Some resorts even put an adventurous take on healthy food, not only sourcing products locally and seasonally, but offering outings to area farms so guests can learn more about where their meals are coming from.
4. Team Adventure – Health goes beyond eating. When asked about teambuilding trends, more than half (54 percent) indicated that adventure/active options were of the greatest interest.
“We’re starting to see teambuilding mirror leisure trend patterns,” says Fournier. “Why go all the way to Stowe, Vt., to sit in the classroom, meeting style, and never get outside and experience the environment?” Some resorts are offering activities such as orienteering.
“They get into the environment and use a compass and a map to work their way through a challenge course,” says Fournier. “It gets attendees outside the classroom and gives their minds a chance to rest. It allows them to work well as a team or use a skill set that they’ve developed in a professional environment.”

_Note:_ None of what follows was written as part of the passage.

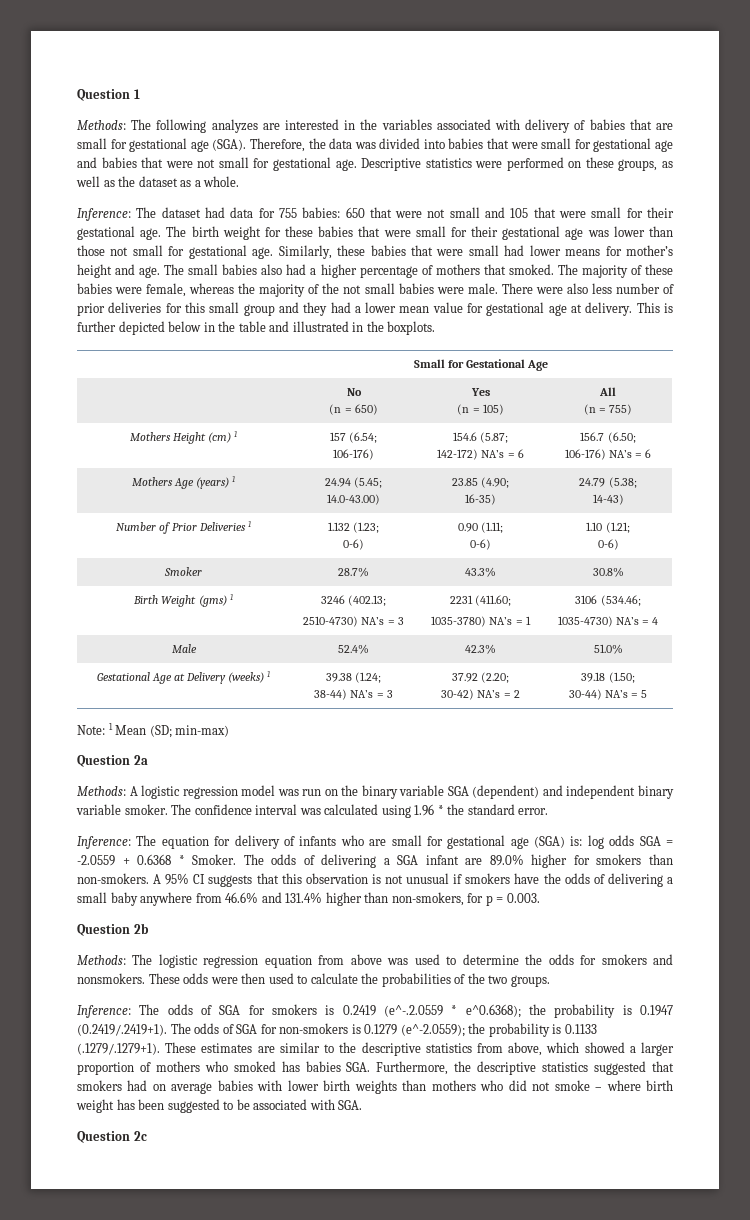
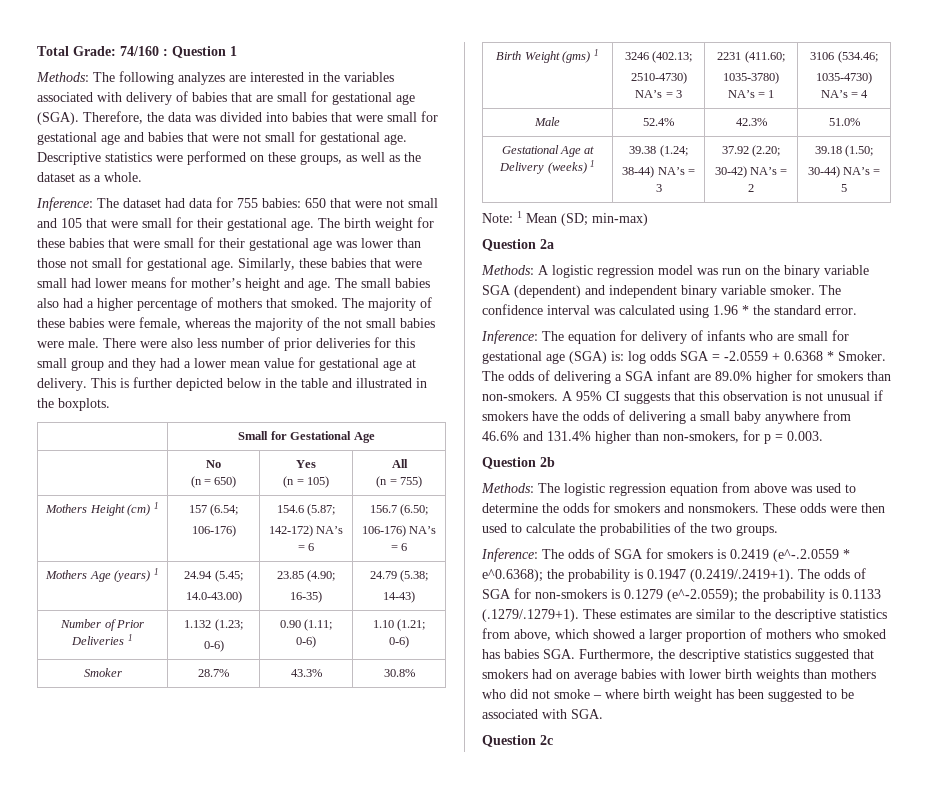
- Question 1
+ Total Grade: 74/160 : Question 1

He says the AIG effect is starting to wear off. “Meeting planners want to build activity back into their planning. That went away from 2008 to 2012 because it was viewed as social or splurging. Now meeting planners are saying we need to bring that back.”
5. Technology. Meeting planners are looking for brand reputation. Half check TripAdvisor and otherreviews before deciding on a hotel or resort. They want to know what others are saying and how hotels are listening and talking back.
Meanwhile, more than 36 percent noted an increase in technology integration with meetings compared to a year ago, with strong indications that the trend will continue. Streaming media, Web conferencing and on-site video production were the most common uses, with more than 25 percent of meetings relying on at least one.